**Information provided:**
<<<<
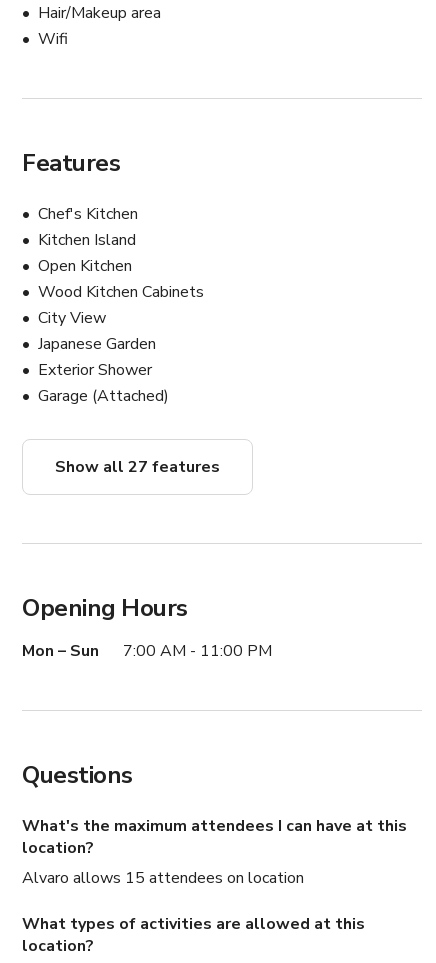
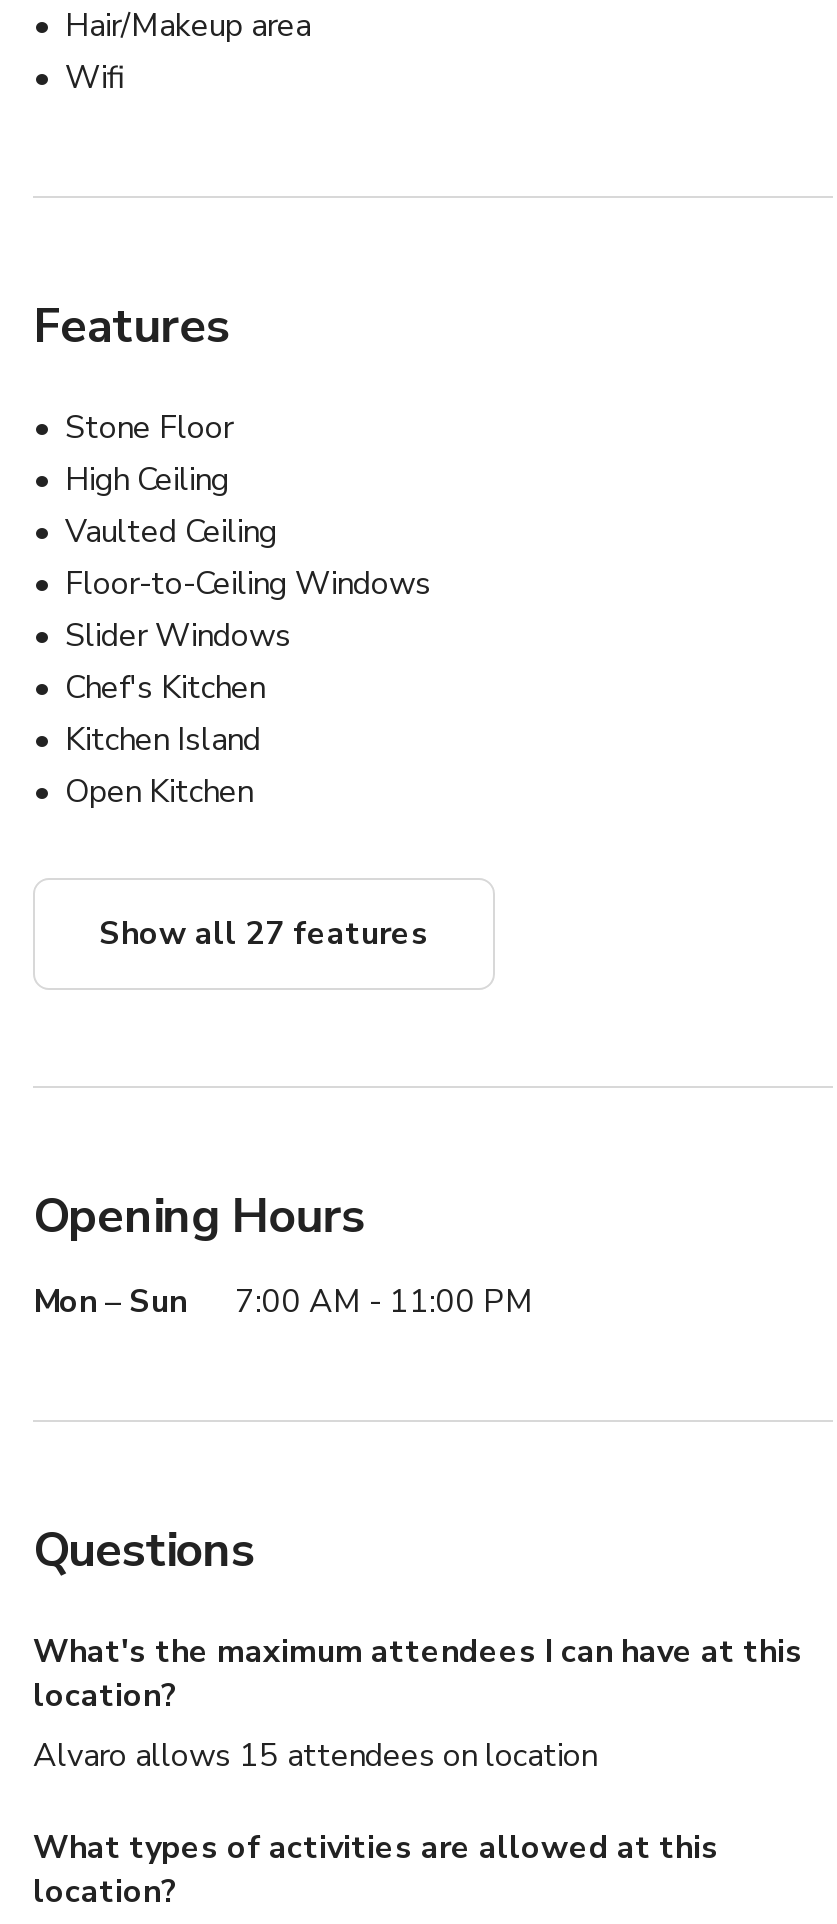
+ Stone Floor
+ High Ceiling
+ Vaulted Ceiling
+ Floor-to-Ceiling Windows
+ Slider Windows

moved down: Chef's Kitchen | Kitchen Island | Open Kitchen

- Wood Kitchen Cabinets
- City View
- Japanese Garden
- Exterior Shower
- Garage (Attached)
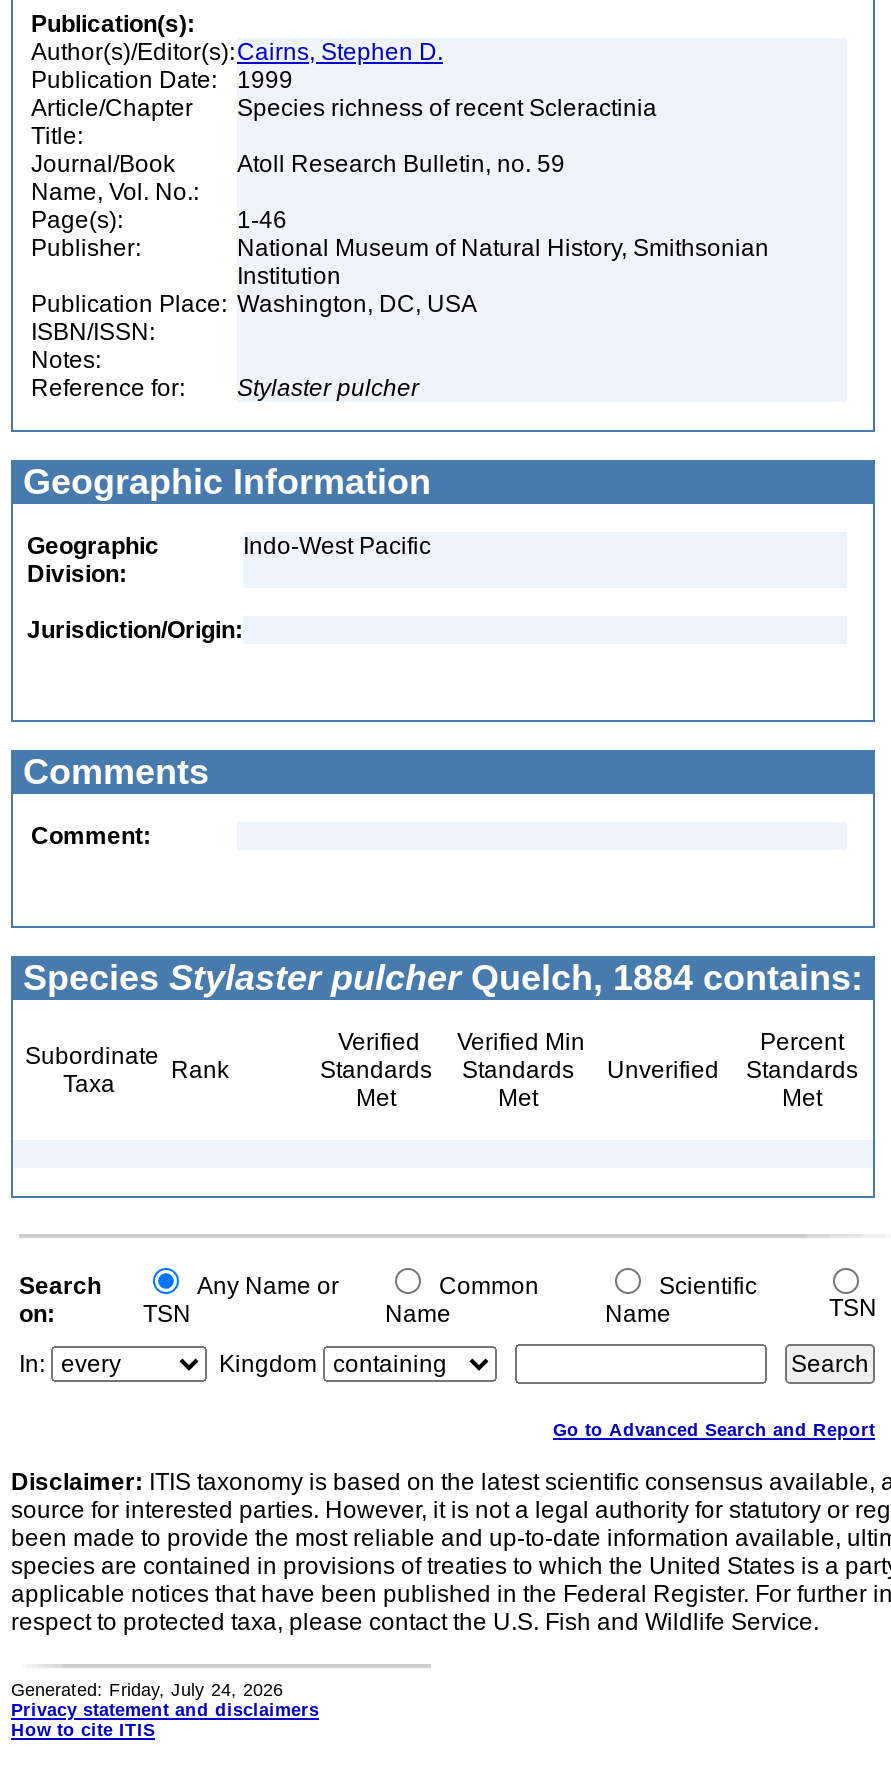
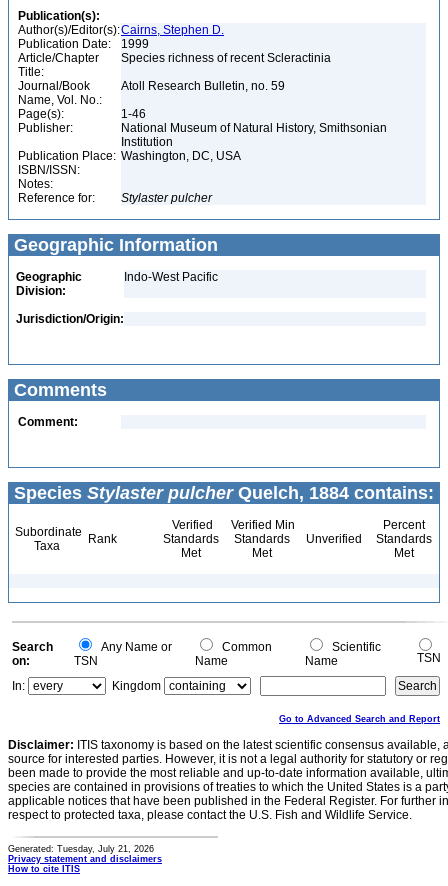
- Generated: Friday, July 24, 2026
+ Generated: Tuesday, July 21, 2026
>>>>
**Action item:** The reply needs to repeat exactly the line containing "- Wood Kitchen Cabinets" and each line after it, through the final line of the entries above, and to skip the pictures.

**Exercise response:**
- Wood Kitchen Cabinets
- City View
- Japanese Garden
- Exterior Shower
- Garage (Attached)
- Generated: Friday, July 24, 2026
+ Generated: Tuesday, July 21, 2026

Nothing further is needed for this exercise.